Since 2016, Mercier–Hochelaga-Maisonneuve had already regulated tourist accommodation to restrict it to certain areas, including certain segments of Ontario Street, Sainte-Catherine and Sherbrooke in particular. Several other boroughs are doing the same. In the west of the city, Verdun and Lachine have banned the commercial rental of short-term accommodation for a while.
It should be understood that the Tourist Accommodation Act prevents municipalities from prohibiting rental through main residences. In other words, Quebec requires municipalities to allow use in main residences, but lets them determine the prohibitions beyond this sector.
With this change in regulations, Mayor Lessard-Blais therefore wants above all to “simplify as much as possible the work of Revenu Québec inspectors to find illegal Airbnbs”.
At the end of March, more than a week after the fire that killed seven people in Old Montreal, the company’s leaders announced their intention to remove all illegal housing from its platform, throughout the province.

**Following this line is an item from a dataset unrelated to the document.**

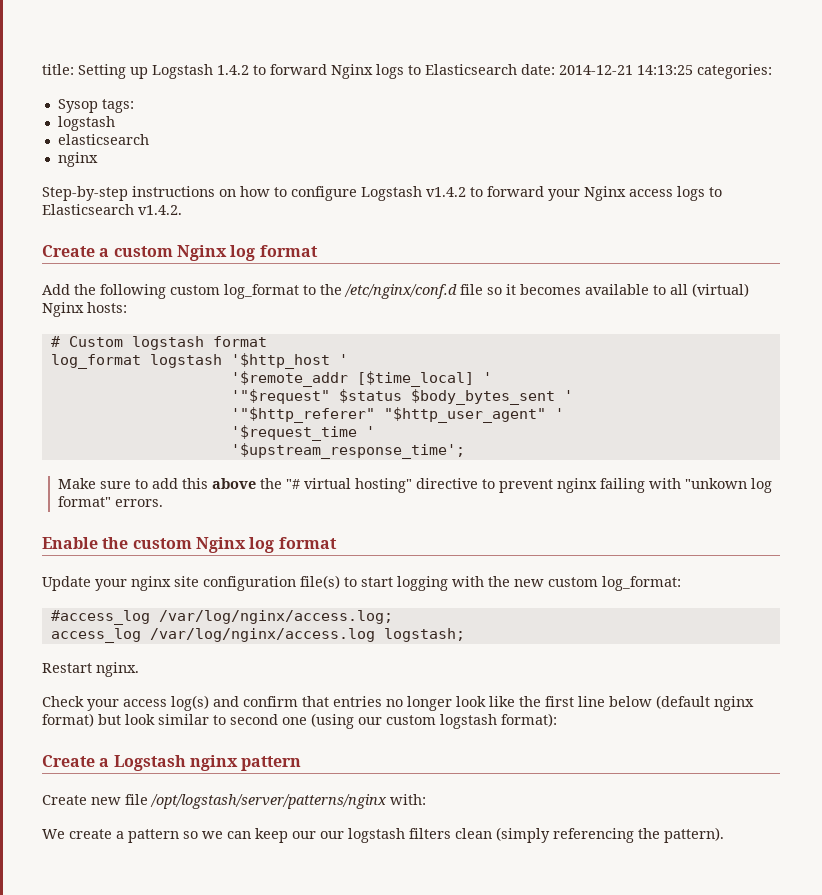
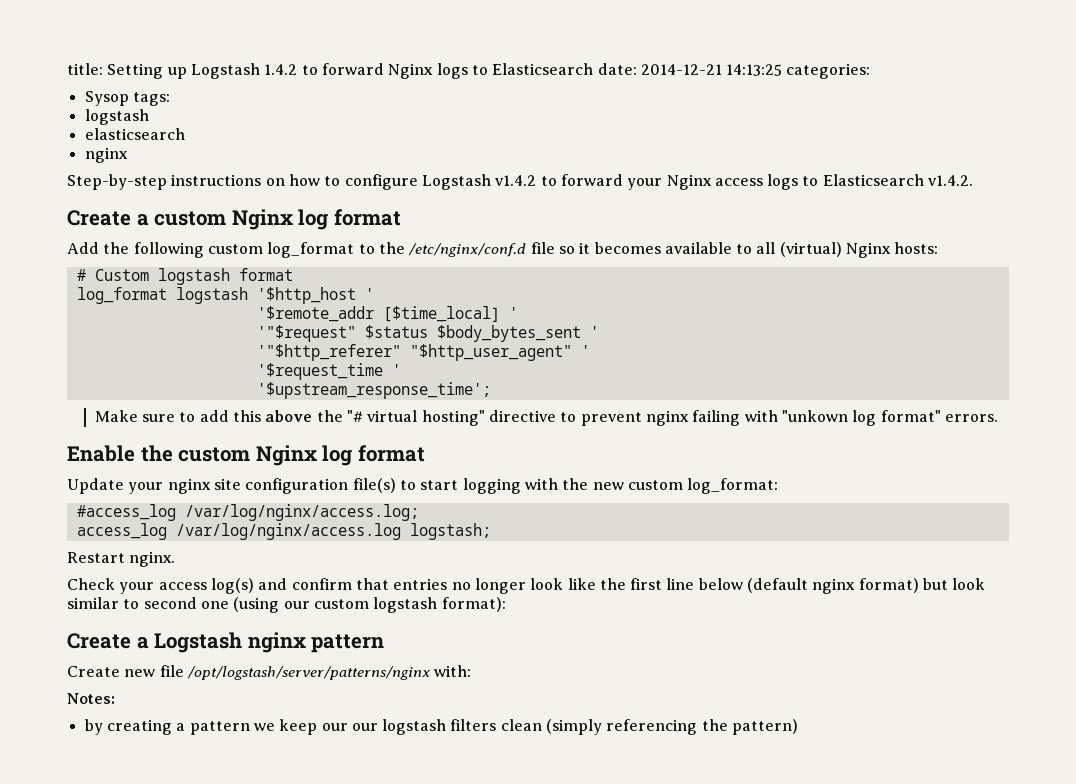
- We create a pattern so we can keep our our logstash filters clean (simply referencing the pattern).
+ Notes:
+ by creating a pattern we keep our our logstash filters clean (simply referencing the pattern)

All listings will now be required to have a registration number from the Corporation de l’industrie touristique du Québec (CITQ) and “the Quebec government will have access to the platform’s cities portal to ensure hosts comply with the rules.” “, had then declared Airbnb. The news came the day after Airbnb Canada executives met with Tourism Minister Caroline Proulx, who informed them of her intention to require them to only list compliant listings.